# [REQUIRED WORK]
Give again, unaltered, the lines of the listing below that run from the line having "tax: 7% = 23.92 -> 9.5% = 32.93" through the line having "shipping: 58.50 -> 0.00".
------------------------------------------------
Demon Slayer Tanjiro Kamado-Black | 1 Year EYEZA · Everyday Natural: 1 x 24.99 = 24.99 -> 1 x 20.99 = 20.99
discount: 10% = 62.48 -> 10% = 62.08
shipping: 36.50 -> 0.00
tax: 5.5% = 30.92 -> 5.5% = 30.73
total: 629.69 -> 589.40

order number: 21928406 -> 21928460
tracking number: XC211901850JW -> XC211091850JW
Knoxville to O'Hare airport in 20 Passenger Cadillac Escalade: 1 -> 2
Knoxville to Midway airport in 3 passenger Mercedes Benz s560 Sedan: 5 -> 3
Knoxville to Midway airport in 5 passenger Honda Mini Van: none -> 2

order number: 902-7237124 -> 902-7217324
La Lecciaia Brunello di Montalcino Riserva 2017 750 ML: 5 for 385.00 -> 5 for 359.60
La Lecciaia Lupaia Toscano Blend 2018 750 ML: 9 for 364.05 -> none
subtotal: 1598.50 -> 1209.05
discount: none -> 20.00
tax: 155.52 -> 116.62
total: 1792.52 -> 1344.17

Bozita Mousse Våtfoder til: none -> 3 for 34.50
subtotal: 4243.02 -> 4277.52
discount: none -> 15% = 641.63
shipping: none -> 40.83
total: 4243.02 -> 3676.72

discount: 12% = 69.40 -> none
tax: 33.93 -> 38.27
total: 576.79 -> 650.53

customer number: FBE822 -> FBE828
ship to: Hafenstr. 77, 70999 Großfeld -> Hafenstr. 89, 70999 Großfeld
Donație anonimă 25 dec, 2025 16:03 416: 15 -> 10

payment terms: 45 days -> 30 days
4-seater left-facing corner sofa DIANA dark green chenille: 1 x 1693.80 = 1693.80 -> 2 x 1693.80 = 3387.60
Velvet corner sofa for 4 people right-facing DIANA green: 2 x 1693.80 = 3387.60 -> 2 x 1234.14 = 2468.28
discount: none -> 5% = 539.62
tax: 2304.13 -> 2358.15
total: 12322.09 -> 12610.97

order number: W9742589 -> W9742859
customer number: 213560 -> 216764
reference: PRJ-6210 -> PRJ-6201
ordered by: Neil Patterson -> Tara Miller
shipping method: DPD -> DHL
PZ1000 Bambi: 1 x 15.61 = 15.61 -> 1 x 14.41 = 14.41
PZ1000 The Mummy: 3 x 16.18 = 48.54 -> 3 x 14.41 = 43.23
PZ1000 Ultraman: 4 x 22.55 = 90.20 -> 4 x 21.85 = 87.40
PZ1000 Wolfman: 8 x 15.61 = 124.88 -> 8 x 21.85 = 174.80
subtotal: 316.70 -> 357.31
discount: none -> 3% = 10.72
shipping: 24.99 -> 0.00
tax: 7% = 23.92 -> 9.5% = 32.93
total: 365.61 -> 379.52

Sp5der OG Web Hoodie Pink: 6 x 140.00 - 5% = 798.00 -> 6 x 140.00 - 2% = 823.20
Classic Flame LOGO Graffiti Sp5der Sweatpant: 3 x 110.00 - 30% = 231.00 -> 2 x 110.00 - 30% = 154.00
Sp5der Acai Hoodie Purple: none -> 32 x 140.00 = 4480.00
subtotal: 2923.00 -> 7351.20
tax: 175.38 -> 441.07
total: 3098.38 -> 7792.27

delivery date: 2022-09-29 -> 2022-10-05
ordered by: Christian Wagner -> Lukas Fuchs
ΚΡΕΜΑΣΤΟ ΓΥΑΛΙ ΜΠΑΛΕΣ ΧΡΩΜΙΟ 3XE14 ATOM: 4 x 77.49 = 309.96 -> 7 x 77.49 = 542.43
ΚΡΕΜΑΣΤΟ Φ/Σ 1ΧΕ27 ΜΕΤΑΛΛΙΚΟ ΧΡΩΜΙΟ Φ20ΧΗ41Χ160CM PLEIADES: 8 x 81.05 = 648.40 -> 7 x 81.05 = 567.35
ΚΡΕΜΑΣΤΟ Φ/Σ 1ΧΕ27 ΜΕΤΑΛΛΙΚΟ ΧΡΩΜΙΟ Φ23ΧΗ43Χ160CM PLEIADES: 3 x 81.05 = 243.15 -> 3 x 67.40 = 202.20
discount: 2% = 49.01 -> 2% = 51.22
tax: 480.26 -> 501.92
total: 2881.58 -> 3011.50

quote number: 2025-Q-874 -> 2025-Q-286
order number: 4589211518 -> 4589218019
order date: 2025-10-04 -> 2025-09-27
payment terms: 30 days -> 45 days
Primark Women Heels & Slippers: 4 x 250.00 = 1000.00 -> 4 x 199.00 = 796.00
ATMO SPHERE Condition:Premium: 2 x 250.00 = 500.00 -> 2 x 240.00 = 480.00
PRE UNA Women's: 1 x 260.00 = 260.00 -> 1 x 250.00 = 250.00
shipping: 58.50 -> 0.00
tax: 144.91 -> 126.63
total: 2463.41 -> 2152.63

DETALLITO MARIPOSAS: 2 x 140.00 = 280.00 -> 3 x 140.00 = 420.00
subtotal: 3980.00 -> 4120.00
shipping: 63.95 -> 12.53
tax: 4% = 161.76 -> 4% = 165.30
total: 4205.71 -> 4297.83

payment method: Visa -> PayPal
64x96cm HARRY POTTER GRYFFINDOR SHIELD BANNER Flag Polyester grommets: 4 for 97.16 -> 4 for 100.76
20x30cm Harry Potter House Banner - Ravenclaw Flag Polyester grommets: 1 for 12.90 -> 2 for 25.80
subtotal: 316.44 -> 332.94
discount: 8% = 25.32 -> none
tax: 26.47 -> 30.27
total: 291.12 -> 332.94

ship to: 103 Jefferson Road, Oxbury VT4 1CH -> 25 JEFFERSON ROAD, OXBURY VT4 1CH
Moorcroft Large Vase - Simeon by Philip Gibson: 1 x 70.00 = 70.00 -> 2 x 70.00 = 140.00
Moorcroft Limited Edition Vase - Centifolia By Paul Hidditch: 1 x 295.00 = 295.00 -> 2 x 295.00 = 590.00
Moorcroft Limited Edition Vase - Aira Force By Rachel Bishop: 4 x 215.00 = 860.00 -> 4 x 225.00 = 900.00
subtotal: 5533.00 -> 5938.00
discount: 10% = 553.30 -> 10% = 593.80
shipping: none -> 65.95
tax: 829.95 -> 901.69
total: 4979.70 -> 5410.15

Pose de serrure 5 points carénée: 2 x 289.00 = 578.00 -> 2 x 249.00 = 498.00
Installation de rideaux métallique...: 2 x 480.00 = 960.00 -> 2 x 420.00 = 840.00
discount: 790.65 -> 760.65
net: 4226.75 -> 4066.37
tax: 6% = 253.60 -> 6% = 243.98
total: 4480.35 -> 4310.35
------------------------------------------------
# [ANSWER TO THE EXERCISE]
tax: 7% = 23.92 -> 9.5% = 32.93
total: 365.61 -> 379.52

Sp5der OG Web Hoodie Pink: 6 x 140.00 - 5% = 798.00 -> 6 x 140.00 - 2% = 823.20
Classic Flame LOGO Graffiti Sp5der Sweatpant: 3 x 110.00 - 30% = 231.00 -> 2 x 110.00 - 30% = 154.00
Sp5der Acai Hoodie Purple: none -> 32 x 140.00 = 4480.00
subtotal: 2923.00 -> 7351.20
tax: 175.38 -> 441.07
total: 3098.38 -> 7792.27

delivery date: 2022-09-29 -> 2022-10-05
ordered by: Christian Wagner -> Lukas Fuchs
ΚΡΕΜΑΣΤΟ ΓΥΑΛΙ ΜΠΑΛΕΣ ΧΡΩΜΙΟ 3XE14 ATOM: 4 x 77.49 = 309.96 -> 7 x 77.49 = 542.43
ΚΡΕΜΑΣΤΟ Φ/Σ 1ΧΕ27 ΜΕΤΑΛΛΙΚΟ ΧΡΩΜΙΟ Φ20ΧΗ41Χ160CM PLEIADES: 8 x 81.05 = 648.40 -> 7 x 81.05 = 567.35
ΚΡΕΜΑΣΤΟ Φ/Σ 1ΧΕ27 ΜΕΤΑΛΛΙΚΟ ΧΡΩΜΙΟ Φ23ΧΗ43Χ160CM PLEIADES: 3 x 81.05 = 243.15 -> 3 x 67.40 = 202.20
discount: 2% = 49.01 -> 2% = 51.22
tax: 480.26 -> 501.92
total: 2881.58 -> 3011.50

quote number: 2025-Q-874 -> 2025-Q-286
order number: 4589211518 -> 4589218019
order date: 2025-10-04 -> 2025-09-27
payment terms: 30 days -> 45 days
Primark Women Heels & Slippers: 4 x 250.00 = 1000.00 -> 4 x 199.00 = 796.00
ATMO SPHERE Condition:Premium: 2 x 250.00 = 500.00 -> 2 x 240.00 = 480.00
PRE UNA Women's: 1 x 260.00 = 260.00 -> 1 x 250.00 = 250.00
shipping: 58.50 -> 0.00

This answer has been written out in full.